*** Opening MATERIAL SUPPLIED ***
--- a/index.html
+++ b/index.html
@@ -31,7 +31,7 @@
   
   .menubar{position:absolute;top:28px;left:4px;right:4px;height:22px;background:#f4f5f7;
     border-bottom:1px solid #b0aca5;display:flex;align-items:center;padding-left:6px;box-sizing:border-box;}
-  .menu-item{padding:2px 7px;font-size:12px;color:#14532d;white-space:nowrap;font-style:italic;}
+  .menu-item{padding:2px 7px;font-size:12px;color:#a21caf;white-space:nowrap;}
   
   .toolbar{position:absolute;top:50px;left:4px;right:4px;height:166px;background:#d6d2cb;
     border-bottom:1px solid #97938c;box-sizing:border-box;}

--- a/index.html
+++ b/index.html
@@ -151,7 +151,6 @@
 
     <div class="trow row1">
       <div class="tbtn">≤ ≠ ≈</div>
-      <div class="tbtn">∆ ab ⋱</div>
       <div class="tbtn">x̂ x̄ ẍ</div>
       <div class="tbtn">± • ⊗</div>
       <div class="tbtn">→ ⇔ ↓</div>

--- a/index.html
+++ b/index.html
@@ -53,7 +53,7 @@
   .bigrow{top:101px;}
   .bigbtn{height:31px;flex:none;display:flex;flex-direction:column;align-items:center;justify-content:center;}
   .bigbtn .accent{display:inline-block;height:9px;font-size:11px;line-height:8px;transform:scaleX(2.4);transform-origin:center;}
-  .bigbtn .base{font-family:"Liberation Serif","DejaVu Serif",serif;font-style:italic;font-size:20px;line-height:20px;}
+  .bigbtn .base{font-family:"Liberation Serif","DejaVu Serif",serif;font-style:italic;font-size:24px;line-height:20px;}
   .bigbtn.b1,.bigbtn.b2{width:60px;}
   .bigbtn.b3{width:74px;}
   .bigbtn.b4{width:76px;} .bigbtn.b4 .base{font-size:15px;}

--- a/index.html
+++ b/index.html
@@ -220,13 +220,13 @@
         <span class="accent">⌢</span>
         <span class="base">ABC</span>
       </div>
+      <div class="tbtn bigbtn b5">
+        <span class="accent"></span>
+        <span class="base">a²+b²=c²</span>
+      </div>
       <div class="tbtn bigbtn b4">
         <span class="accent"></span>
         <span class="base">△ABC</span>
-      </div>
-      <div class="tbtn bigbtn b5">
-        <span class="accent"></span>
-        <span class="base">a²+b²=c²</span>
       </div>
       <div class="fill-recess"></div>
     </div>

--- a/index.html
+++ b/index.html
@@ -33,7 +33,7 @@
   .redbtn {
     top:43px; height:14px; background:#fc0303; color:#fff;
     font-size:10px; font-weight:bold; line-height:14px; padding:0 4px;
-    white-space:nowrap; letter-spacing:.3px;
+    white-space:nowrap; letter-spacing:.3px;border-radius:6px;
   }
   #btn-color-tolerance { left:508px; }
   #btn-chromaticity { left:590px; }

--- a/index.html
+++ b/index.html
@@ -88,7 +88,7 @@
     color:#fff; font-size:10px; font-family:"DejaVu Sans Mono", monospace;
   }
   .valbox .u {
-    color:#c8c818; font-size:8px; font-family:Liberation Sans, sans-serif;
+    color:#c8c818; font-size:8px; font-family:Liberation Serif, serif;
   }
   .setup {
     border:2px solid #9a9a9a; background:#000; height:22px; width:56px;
*** Closing MATERIAL SUPPLIED ***
*** Opening MATERIAL SUPPLIED ***
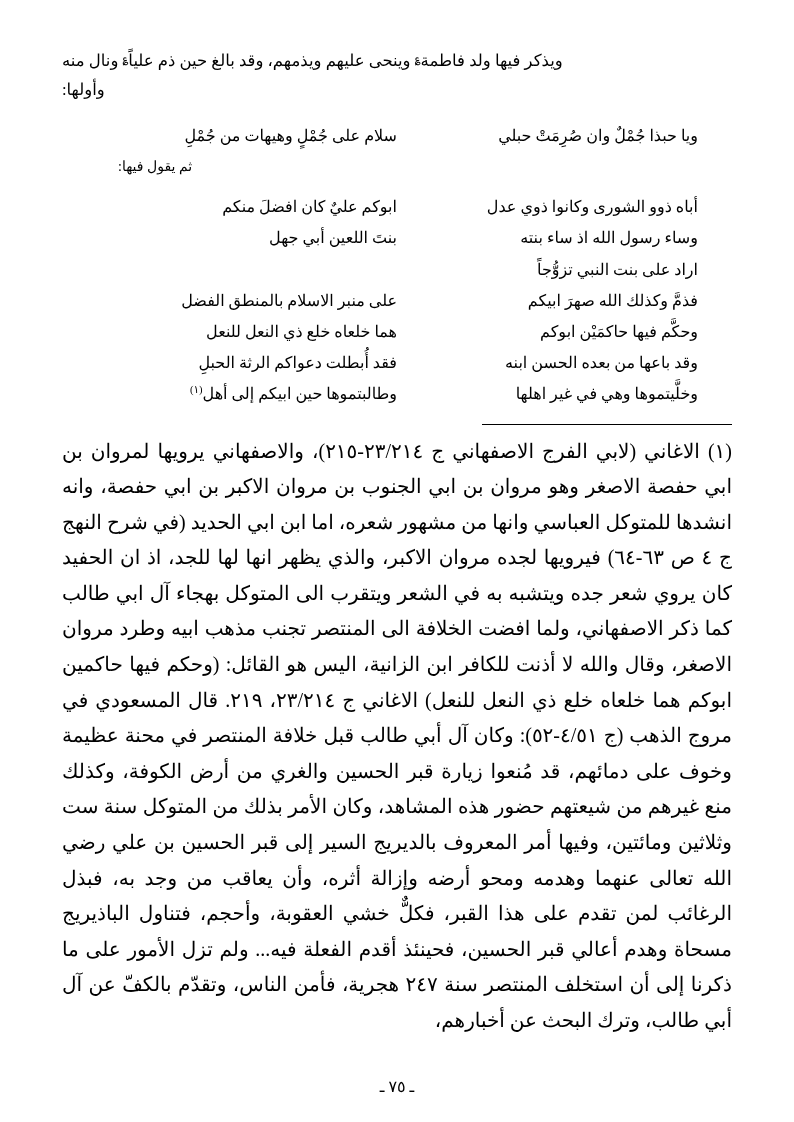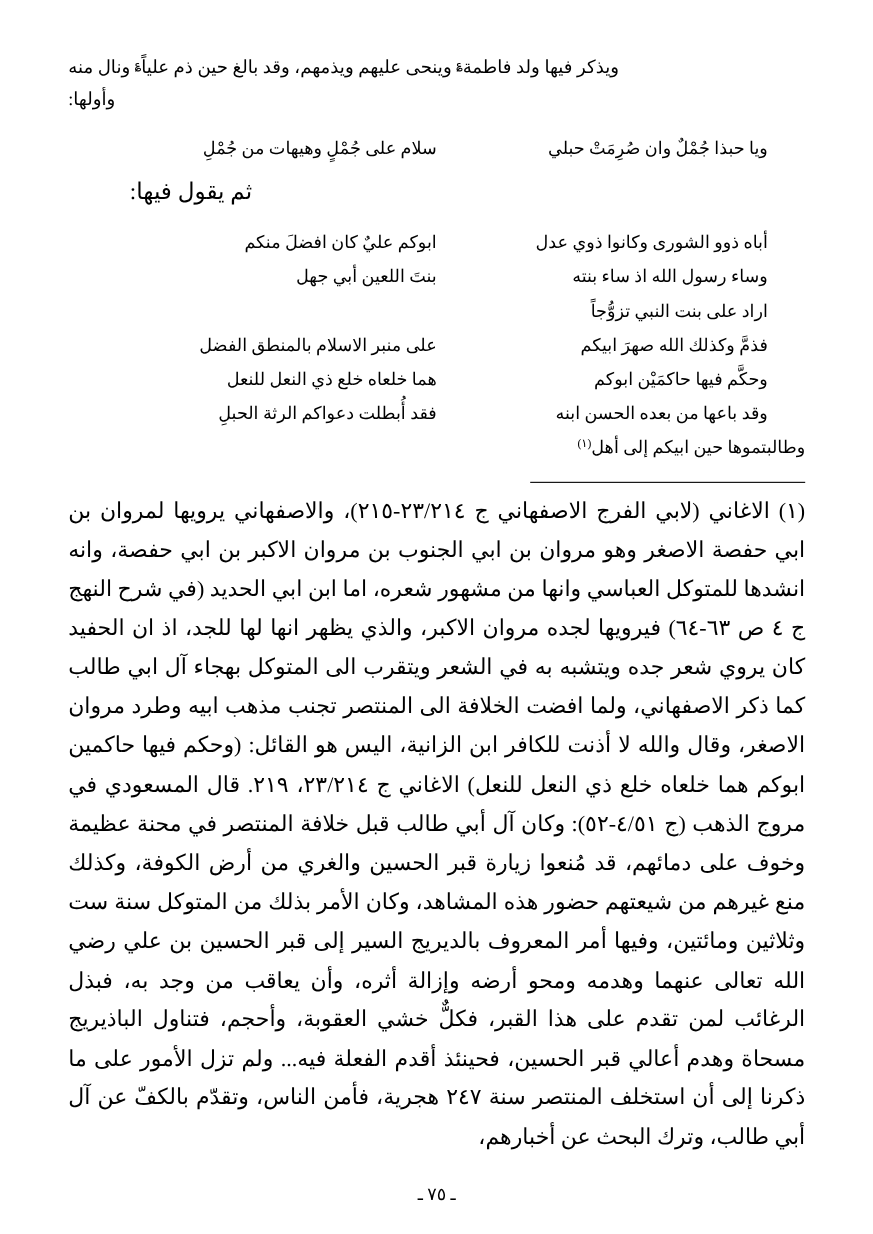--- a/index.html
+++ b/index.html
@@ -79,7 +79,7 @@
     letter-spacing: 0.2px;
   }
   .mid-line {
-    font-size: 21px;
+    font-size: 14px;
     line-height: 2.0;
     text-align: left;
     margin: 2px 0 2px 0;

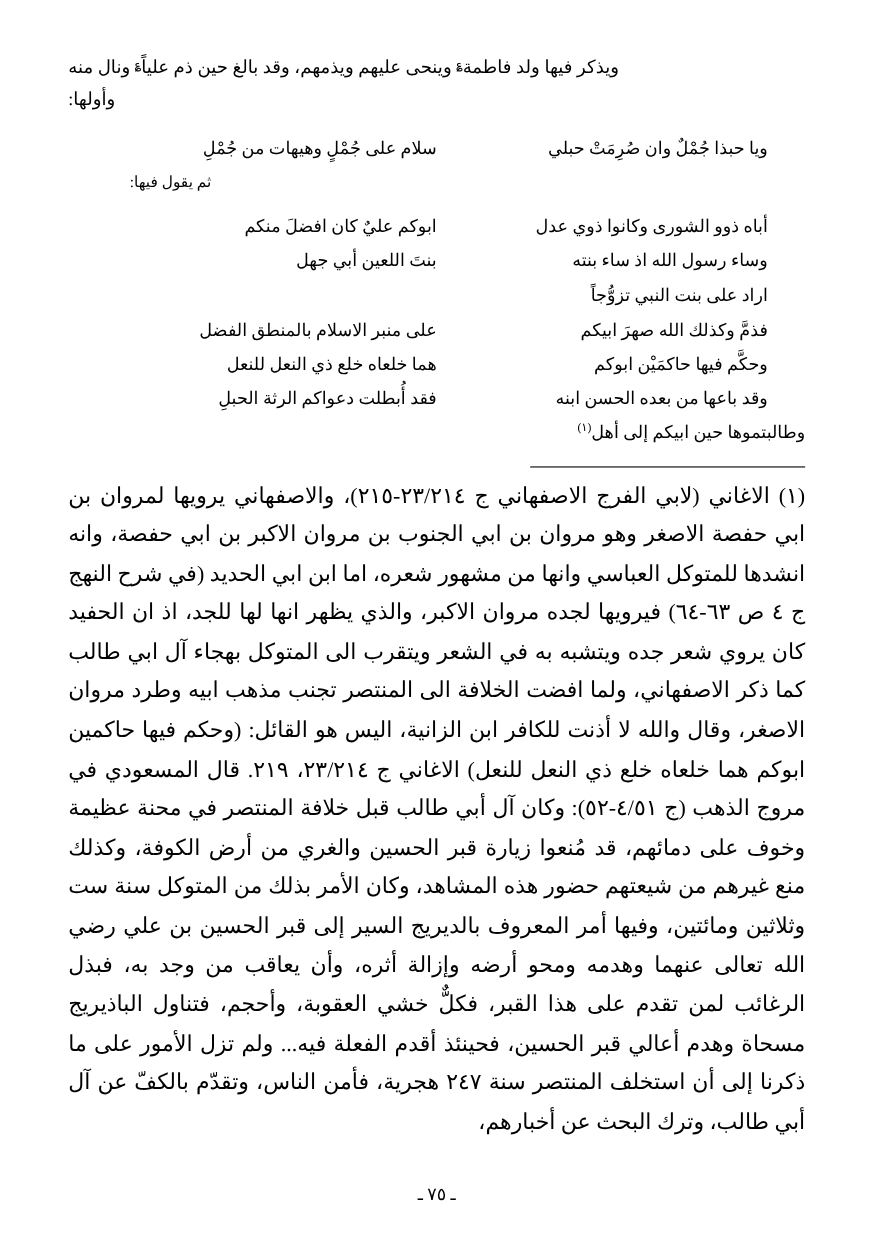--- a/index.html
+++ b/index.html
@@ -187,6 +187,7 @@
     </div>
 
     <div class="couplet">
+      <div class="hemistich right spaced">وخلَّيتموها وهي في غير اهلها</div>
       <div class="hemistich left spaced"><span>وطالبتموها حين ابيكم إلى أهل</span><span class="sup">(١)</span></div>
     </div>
*** Closing MATERIAL SUPPLIED ***
**TASK REQUIREMENTS:**
Where a line of the records has the string "solid", copy that line.

**EXPECTED ANSWER:**
     border-bottom:1px solid #b0aca5;display:flex;align-items:center;padding-left:6px;box-sizing:border-box;}
     border-bottom:1px solid #97938c;box-sizing:border-box;}
     border:2px solid #9a9a9a; background:#000; height:22px; width:56px;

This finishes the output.